Chers collègues, chers amis,
Je salue la solidarité que vous manifestez avec vos collègues palestiniens emprisonnés et le soutien vigoureux de parlements de par le monde aux droits du peuple palestinien, y compris le droit à l’auto-détermination, à la fin de l’occupation et à l’établissement d’une paix juste et durable sur la base du droit international.
Je fus le premier parlementaire à être arrêté, en 2002. Depuis, Israël a arrêté 70 parlementaires – plus de la moitié du Conseil législatif, le parlement palestinien- et 13 d’entre eux restent détenus à ce jour. Ceci est une insulte aux parlementaires partout dans le monde, à la démocratie et aux droits de l’Homme partout dans le monde. C’est une insulte à la liberté et la justice et il faut y répondre. Le sort infligé aux parlementaires palestiniens reflète le sort du peuple qu’ils représentent. En 50 ans la puissance occupante, Israël, a arrêté des centaines de milliers de Palestiniens, ce qui équivaut à 40 % de la population masculine du Territoire palestinien occupé. 6500 croupissent aujourd’hui dans les prisons israéliennes. Aux yeux d’Israël nous sommes tous coupables et l’accusation non déclarée c’est notre désir de liberté, notre soif de liberté, notre sacrifice pour la liberté.

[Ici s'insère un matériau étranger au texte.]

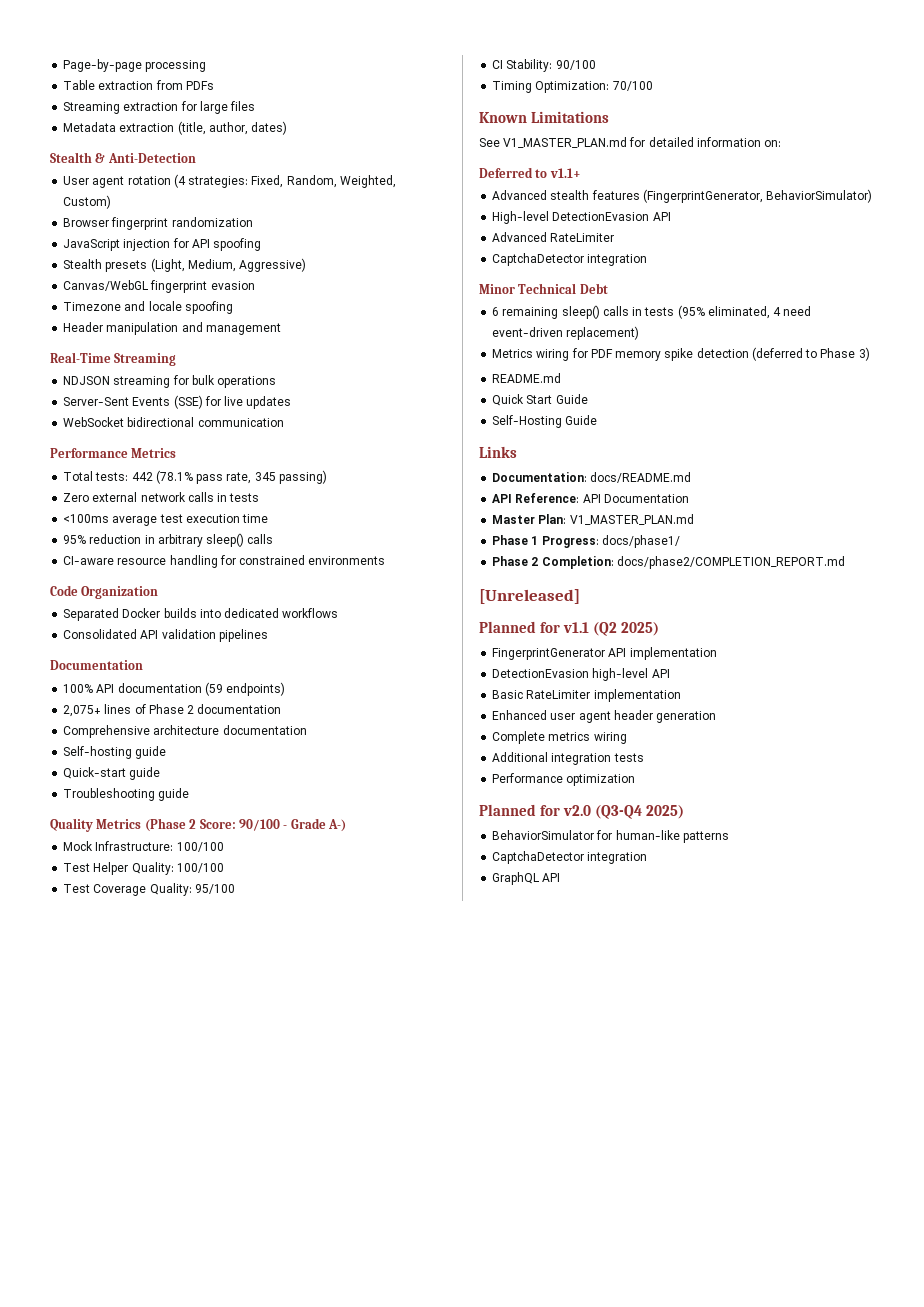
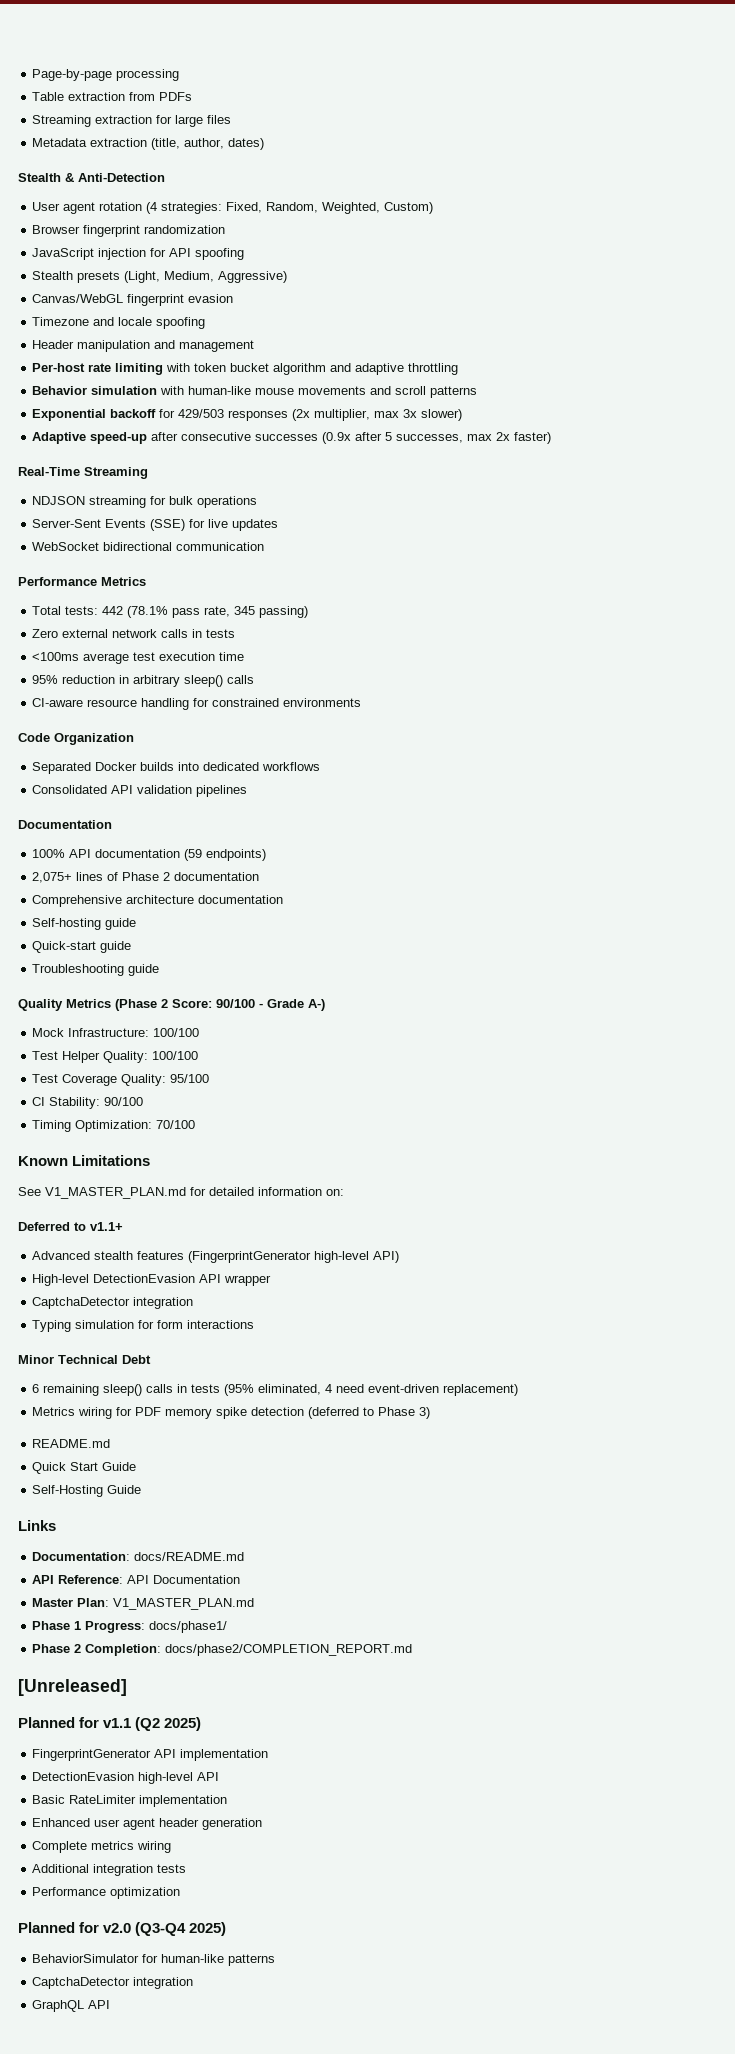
+ Per-host rate limiting with token bucket algorithm and adaptive throttling
+ Behavior simulation with human-like mouse movements and scroll patterns
+ Exponential backoff for 429/503 responses (2x multiplier, max 3x slower)
+ Adaptive speed-up after consecutive successes (0.9x after 5 successes, max 2x faster)
- Advanced stealth features (FingerprintGenerator, BehaviorSimulator)
+ Advanced stealth features (FingerprintGenerator high-level API)
- High-level DetectionEvasion API
- Advanced RateLimiter
+ High-level DetectionEvasion API wrapper
  CaptchaDetector integration
+ Typing simulation for form interactions

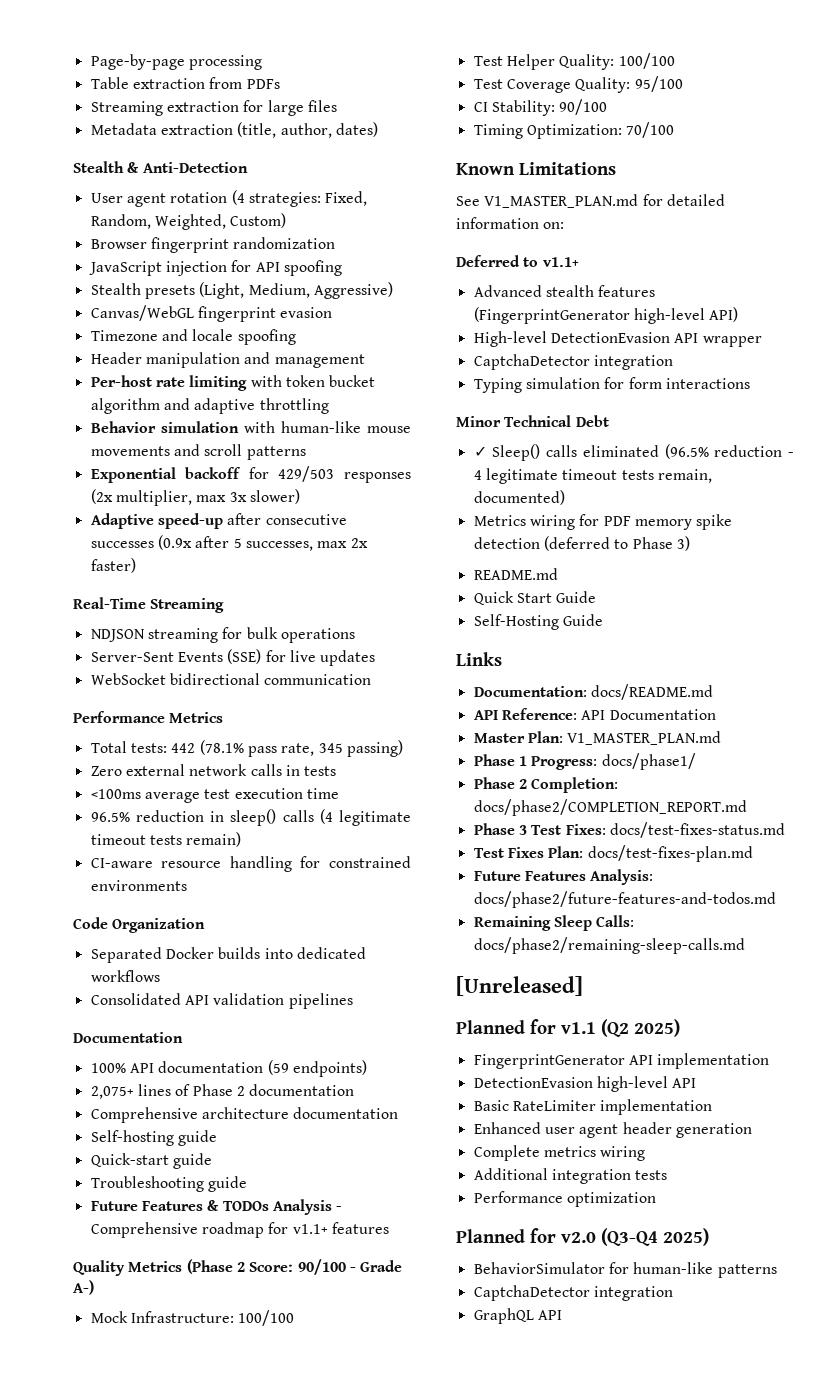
- 95% reduction in arbitrary sleep() calls
+ 96.5% reduction in sleep() calls (4 legitimate timeout tests remain)
+ Future Features & TODOs Analysis - Comprehensive roadmap for v1.1+ features
- 6 remaining sleep() calls in tests (95% eliminated, 4 need event-driven replacement)
+ ✓ Sleep() calls eliminated (96.5% reduction - 4 legitimate timeout tests remain, documented)
+ Phase 3 Test Fixes: docs/test-fixes-status.md
+ Test Fixes Plan: docs/test-fixes-plan.md
+ Future Features Analysis: docs/phase2/future-features-and-todos.md
+ Remaining Sleep Calls: docs/phase2/remaining-sleep-calls.md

Les lois israéliennes autorisent le colonialisme, les punitions collectives, la discrimination et l’apartheid. Ceux qui votent en faveur de ces lois doivent être tenus pour responsables, il me semble. Certains députés israéliens ont recommandé que l’on nous arrête. Ils sont aujourd’hui à vos côtés alors que nous, nous ne le pouvons pas.
Quant aux tribunaux israéliens, ils font intégralement partie de l’occupation coloniale et militaire qui vise à annexer notre terre et à déraciner et déplacer encore une fois notre peuple. Dans les tribunaux militaires israéliens, le taux de condamnation des Palestiniens a varié entre 90% et 99% ces dernières années ! Je le redis : nous avons là un système d’apartheid judiciaire qui criminalise l’existence et la résistance des Palestiniens, tandis que les Israéliens qui commettent des crimes contre les Palestiniens demeurent impunis.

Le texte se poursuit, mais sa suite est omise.